### [Exercise description]
The answer should be each line of the records that contains the word "bold"; please copy them all.

------ Information given

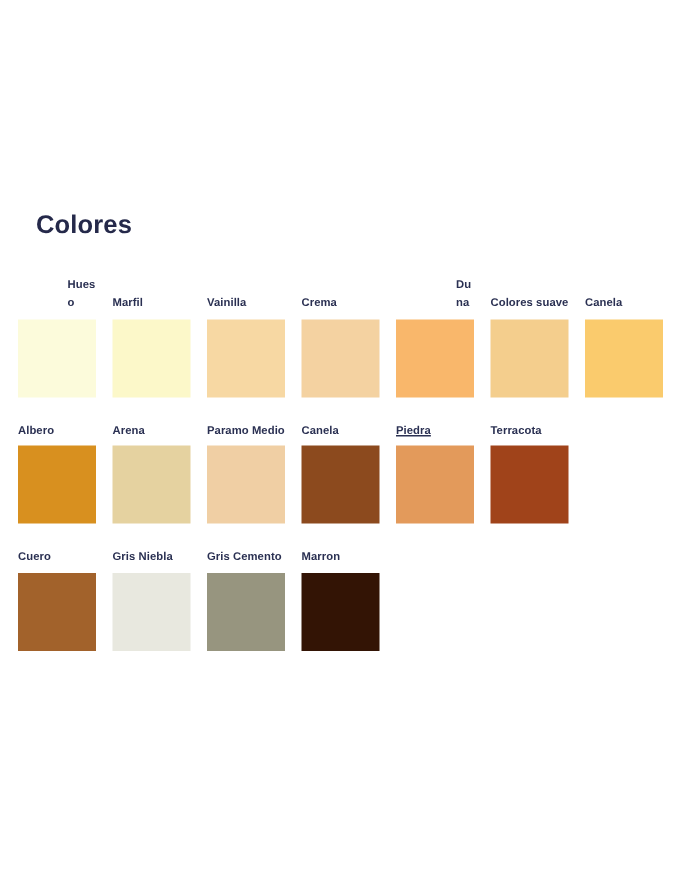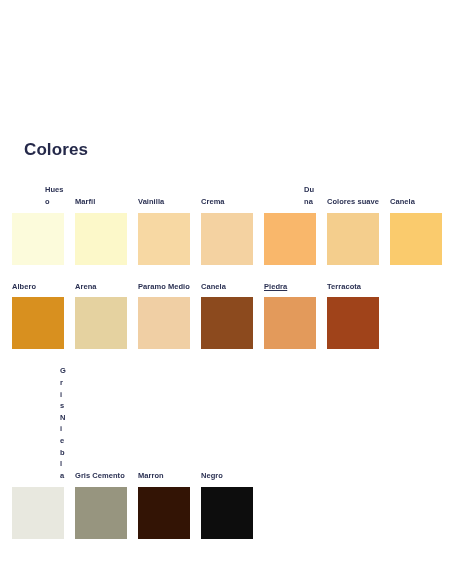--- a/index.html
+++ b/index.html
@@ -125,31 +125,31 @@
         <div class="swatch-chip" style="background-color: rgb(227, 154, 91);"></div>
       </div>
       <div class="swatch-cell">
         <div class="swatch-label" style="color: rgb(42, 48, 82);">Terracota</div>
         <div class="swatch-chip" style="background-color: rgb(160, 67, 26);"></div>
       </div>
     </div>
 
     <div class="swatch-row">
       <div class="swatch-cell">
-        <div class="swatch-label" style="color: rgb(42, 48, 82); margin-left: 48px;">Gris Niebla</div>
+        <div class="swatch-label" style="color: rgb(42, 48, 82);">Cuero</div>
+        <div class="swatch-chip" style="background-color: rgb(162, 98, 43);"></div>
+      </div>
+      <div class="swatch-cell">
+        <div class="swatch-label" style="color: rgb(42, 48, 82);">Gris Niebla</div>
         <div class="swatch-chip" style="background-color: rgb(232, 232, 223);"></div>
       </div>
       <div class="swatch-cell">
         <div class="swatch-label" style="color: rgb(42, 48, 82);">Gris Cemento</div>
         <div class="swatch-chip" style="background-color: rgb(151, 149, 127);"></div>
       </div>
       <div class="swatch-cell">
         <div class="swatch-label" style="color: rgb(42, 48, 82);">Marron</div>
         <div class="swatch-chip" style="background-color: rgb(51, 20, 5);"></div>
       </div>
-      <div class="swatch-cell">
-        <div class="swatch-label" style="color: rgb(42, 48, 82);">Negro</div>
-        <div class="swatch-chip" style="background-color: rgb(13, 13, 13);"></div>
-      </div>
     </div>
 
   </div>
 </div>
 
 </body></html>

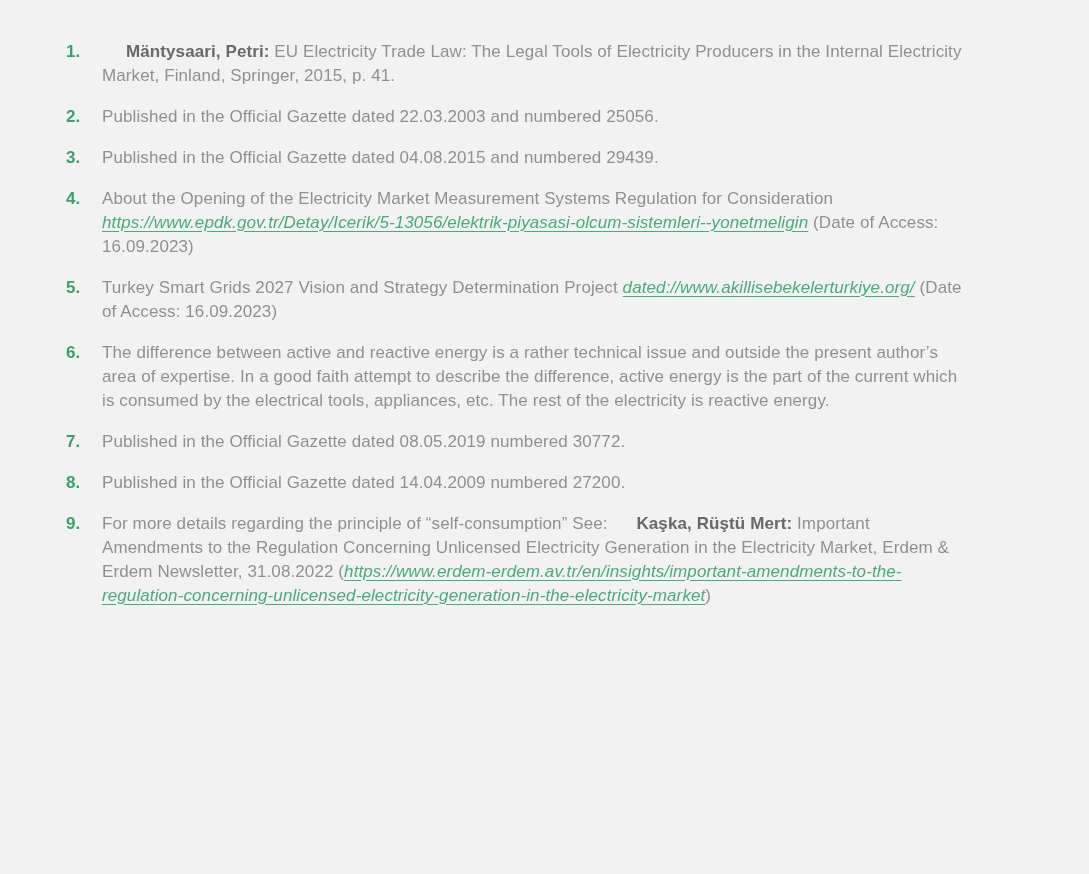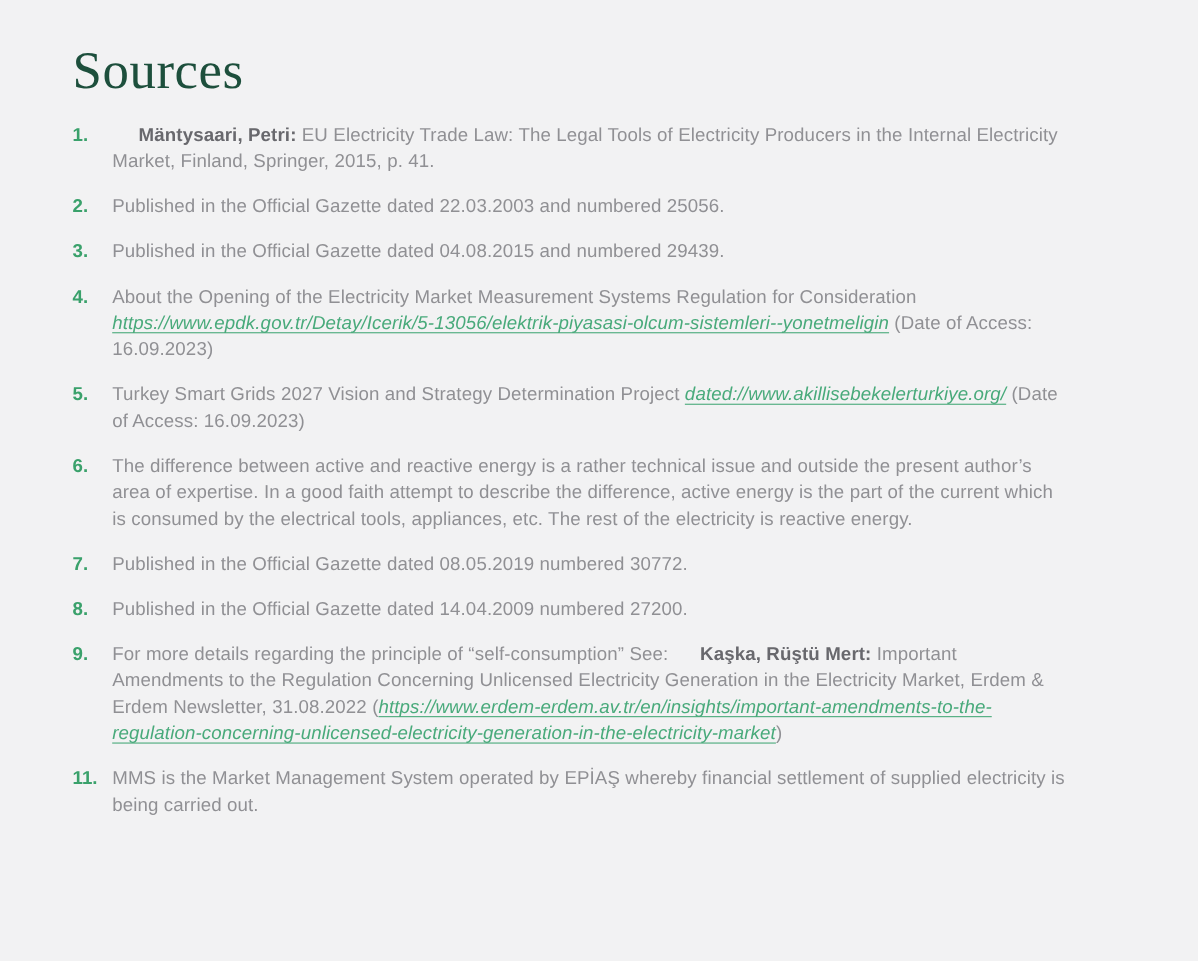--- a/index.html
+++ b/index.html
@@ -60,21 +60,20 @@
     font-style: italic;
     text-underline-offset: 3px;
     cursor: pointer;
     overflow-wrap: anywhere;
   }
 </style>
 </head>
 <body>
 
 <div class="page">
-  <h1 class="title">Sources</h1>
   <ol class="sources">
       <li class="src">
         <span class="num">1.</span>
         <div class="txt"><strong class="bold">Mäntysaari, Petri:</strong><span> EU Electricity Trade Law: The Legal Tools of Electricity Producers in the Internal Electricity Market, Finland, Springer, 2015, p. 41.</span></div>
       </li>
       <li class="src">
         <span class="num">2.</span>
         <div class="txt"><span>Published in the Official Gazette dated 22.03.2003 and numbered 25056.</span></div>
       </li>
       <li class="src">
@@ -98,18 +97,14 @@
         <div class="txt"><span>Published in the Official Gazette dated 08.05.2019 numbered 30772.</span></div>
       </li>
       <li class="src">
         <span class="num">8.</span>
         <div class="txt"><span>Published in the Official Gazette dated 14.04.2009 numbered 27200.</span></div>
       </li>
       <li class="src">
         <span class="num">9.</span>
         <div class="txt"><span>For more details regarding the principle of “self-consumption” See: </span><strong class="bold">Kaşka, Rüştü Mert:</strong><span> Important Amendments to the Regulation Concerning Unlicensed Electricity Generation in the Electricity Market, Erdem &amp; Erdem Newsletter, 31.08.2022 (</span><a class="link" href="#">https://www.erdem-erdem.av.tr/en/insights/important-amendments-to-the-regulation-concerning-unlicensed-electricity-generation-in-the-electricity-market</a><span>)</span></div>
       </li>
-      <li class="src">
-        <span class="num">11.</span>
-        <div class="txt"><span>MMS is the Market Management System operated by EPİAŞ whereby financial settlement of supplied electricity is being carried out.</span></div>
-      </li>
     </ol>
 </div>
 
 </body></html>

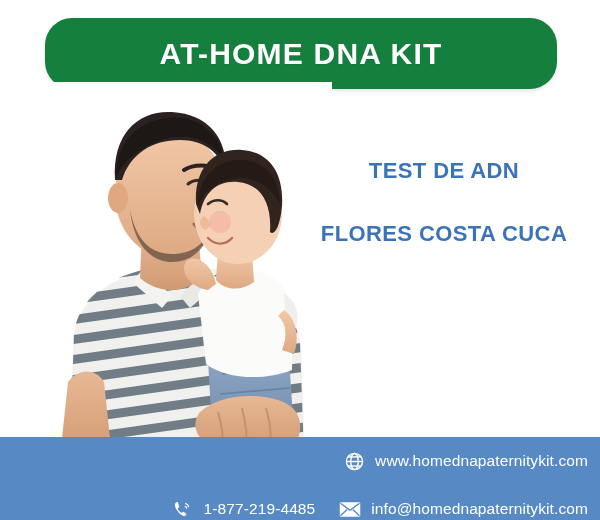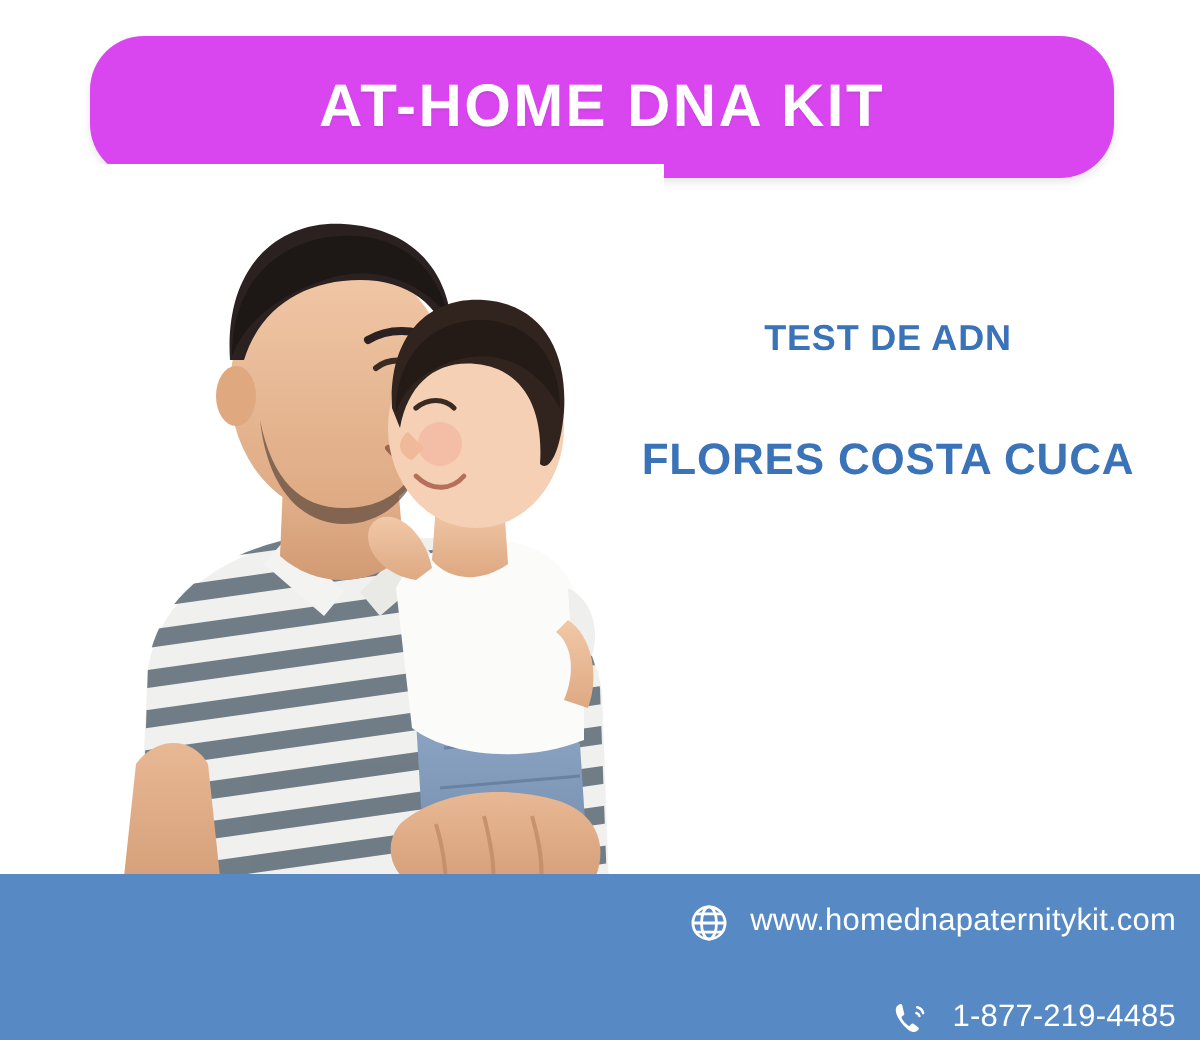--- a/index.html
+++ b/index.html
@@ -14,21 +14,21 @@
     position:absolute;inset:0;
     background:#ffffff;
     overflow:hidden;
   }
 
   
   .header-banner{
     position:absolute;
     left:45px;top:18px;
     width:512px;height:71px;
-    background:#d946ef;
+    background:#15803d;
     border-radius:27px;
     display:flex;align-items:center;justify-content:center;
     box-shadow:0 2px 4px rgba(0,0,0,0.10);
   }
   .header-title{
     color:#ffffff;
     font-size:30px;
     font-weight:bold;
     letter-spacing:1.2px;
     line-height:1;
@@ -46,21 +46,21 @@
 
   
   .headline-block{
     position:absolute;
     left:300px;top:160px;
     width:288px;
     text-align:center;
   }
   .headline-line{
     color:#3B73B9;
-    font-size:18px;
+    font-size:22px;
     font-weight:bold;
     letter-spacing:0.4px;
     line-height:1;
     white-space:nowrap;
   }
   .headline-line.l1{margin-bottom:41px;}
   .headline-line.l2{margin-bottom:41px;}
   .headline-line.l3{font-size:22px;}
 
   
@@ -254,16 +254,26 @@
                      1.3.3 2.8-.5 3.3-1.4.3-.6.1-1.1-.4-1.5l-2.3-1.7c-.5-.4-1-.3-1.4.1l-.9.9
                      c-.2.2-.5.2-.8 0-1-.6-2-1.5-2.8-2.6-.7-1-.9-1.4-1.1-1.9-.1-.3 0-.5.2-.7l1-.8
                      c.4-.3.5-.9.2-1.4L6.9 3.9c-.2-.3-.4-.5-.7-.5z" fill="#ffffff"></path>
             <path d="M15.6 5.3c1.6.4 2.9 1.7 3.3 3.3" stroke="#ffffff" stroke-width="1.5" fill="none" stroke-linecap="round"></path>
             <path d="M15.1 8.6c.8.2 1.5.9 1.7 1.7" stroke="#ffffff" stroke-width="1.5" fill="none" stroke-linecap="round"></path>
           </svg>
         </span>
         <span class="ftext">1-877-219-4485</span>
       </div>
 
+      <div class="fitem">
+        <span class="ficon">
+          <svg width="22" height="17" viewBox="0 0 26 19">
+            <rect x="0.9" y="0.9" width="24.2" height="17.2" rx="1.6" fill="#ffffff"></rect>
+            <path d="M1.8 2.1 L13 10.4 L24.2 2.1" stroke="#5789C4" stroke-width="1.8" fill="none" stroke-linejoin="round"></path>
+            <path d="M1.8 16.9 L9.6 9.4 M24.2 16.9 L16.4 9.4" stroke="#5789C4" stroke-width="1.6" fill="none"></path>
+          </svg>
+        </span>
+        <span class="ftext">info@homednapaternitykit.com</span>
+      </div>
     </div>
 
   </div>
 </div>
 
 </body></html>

------------

### [Task answer]
         <div class="txt"><strong class="bold">Mäntysaari, Petri:</strong><span> EU Electricity Trade Law: The Legal Tools of Electricity Producers in the Internal Electricity Market, Finland, Springer, 2015, p. 41.</span></div>
         <div class="txt"><span>For more details regarding the principle of “self-consumption” See: </span><strong class="bold">Kaşka, Rüştü Mert:</strong><span> Important Amendments to the Regulation Concerning Unlicensed Electricity Generation in the Electricity Market, Erdem &amp; Erdem Newsletter, 31.08.2022 (</span><a class="link" href="#">https://www.erdem-erdem.av.tr/en/insights/important-amendments-to-the-regulation-concerning-unlicensed-electricity-generation-in-the-electricity-market</a><span>)</span></div>
     font-weight:bold;
     font-weight:bold;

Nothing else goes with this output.